Are the x variable features and the m variable(total number of training sets) always the same? I just watched this video on Linear regression for the course and Dr. U mentions that m is tha total number of training sets. However, would not m and x be the same since x will usually match the number of rows in a dataset. I am leaning to “no they are not the same”, but would love an explanation as to why. Thanks in advanced. My theory is that there may be some bad inputs?

Hi there,

I assume you mean `m: the number of training samples‘.

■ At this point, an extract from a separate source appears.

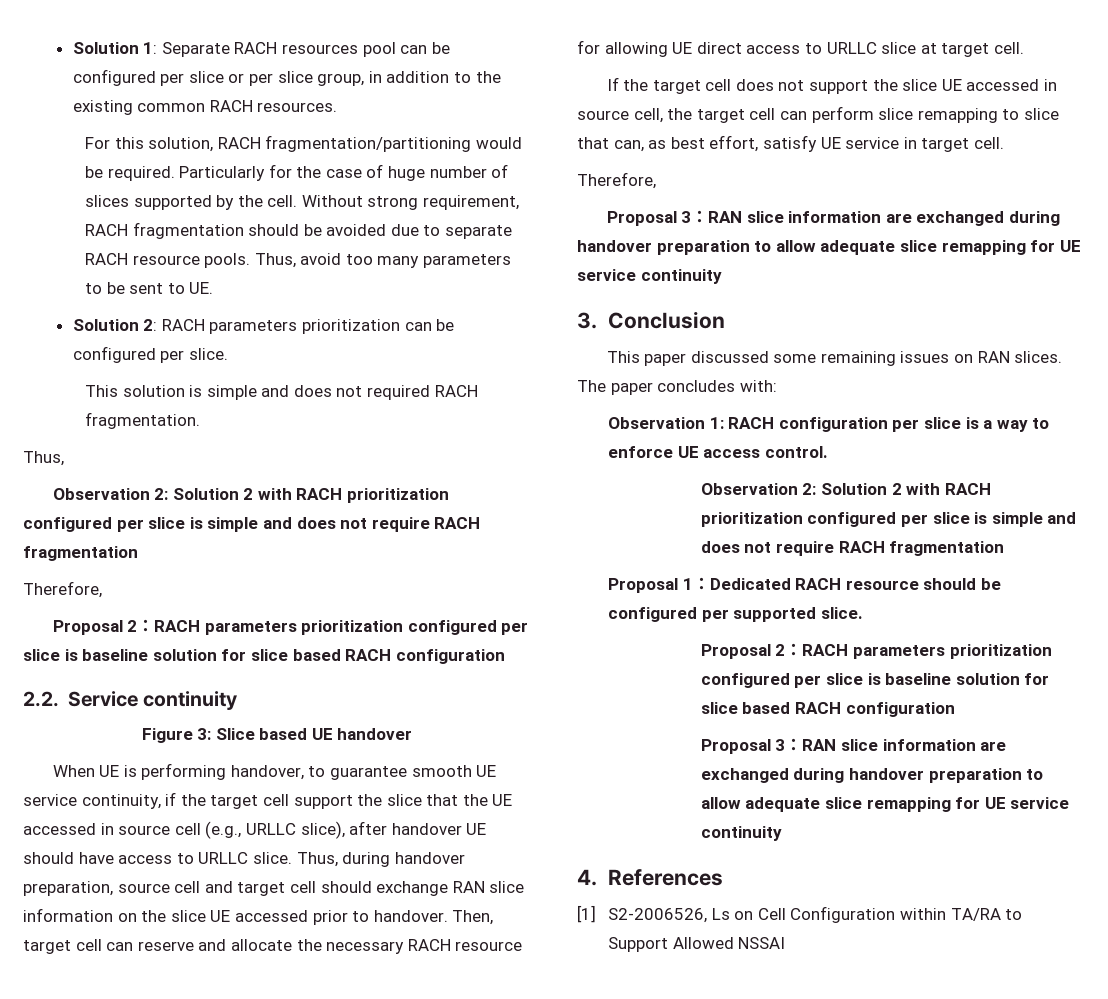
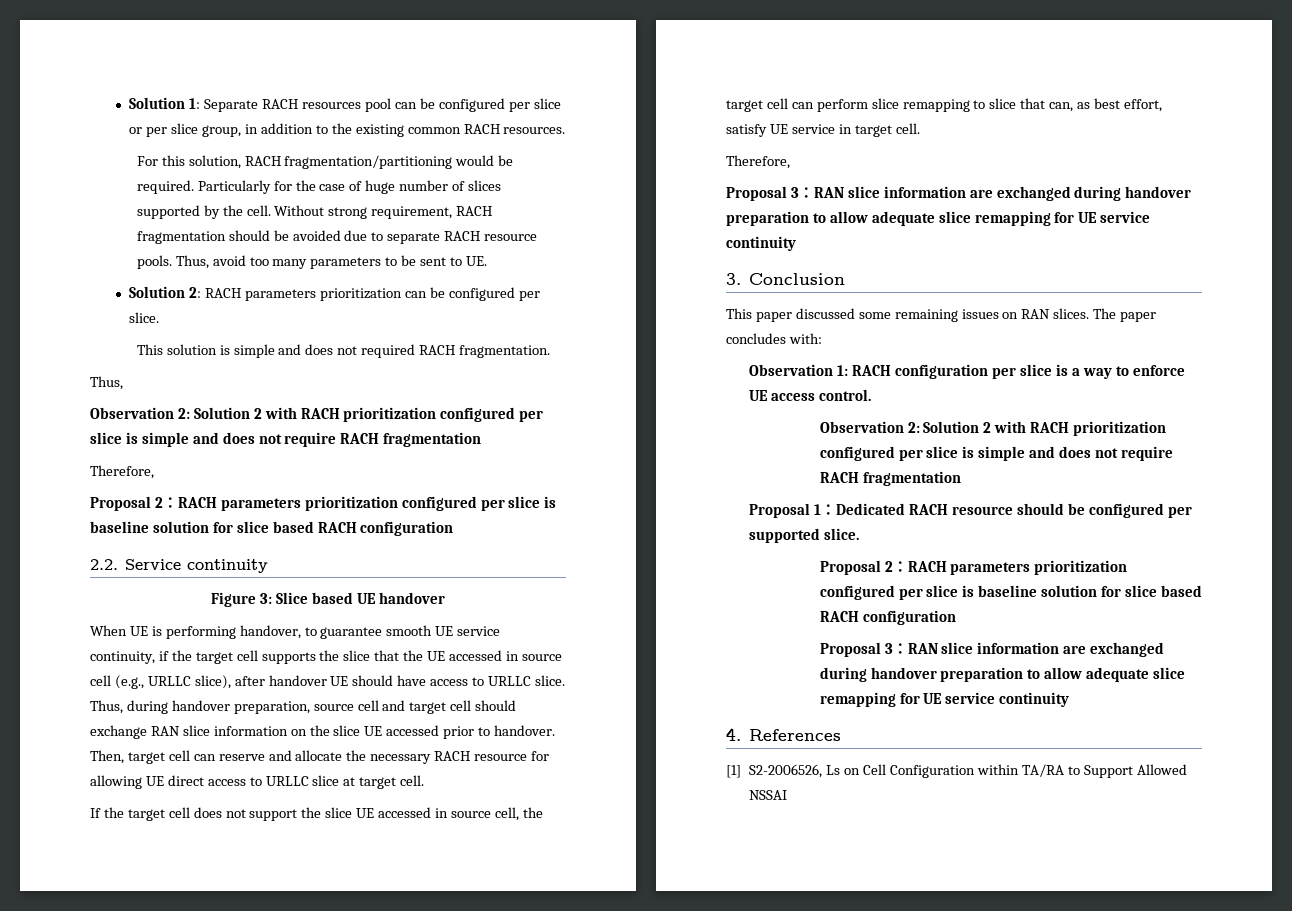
- When UE is performing handover, to guarantee smooth UE service continuity, if the target cell support the slice that the UE accessed in source cell (e.g., URLLC slice), after handover UE should have access to URLLC slice.
+ When UE is performing handover, to guarantee smooth UE service continuity, if the target cell supports the slice that the UE accessed in source cell (e.g., URLLC slice), after handover UE should have access to URLLC slice.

In addition you also have dimension of your feature space, e.g. when you predict housing prices, possible features can comprise following dimensions:

• area in m^2
• age of house

Both dimensions (dimension of feature space as well as number of samples) are important and determine the size of your feature matrix:

I tend to think of this in terms of axes and shapes of the data. The m here represents the number of observations that we’re dealing with. It is the leftmost (outermost) axis and represents the number of rows we have. This is also known as the batch axis. Moving to the right, the next axis is the feature axis, which in the lectures has n elements. Since we are dealing with linear regression, the number of elements in this axis also affects the shape of w, since we are working on f_wb(x) = wb + x. Since this axis has n elements, and the previous one had m elements, the total pieces of information are `m*n`, hence the grid. Sometimes you will see a third axis, when each piece of data is treated as a vector instead of as a scalar. I find adding this third axis for tabular data makes the code cleaner, and the intent explicit. For example, a string should be treated as a scalar since you can’t put it on an “axis”, I think of the intercept in the same way, as a scalar since there is only one at a time. One of the neat things that happens when the shapes of things are very clear is that the dimensions of things line up well. For example, w = w - alpha*dj_dw, here alpha is a scalar, w is a vector, so the shape of w has to be the same as the shape of dj_dw, and similarly with dj_db. This also helps with using the dot product as the shapes need to line up correctly for it to work.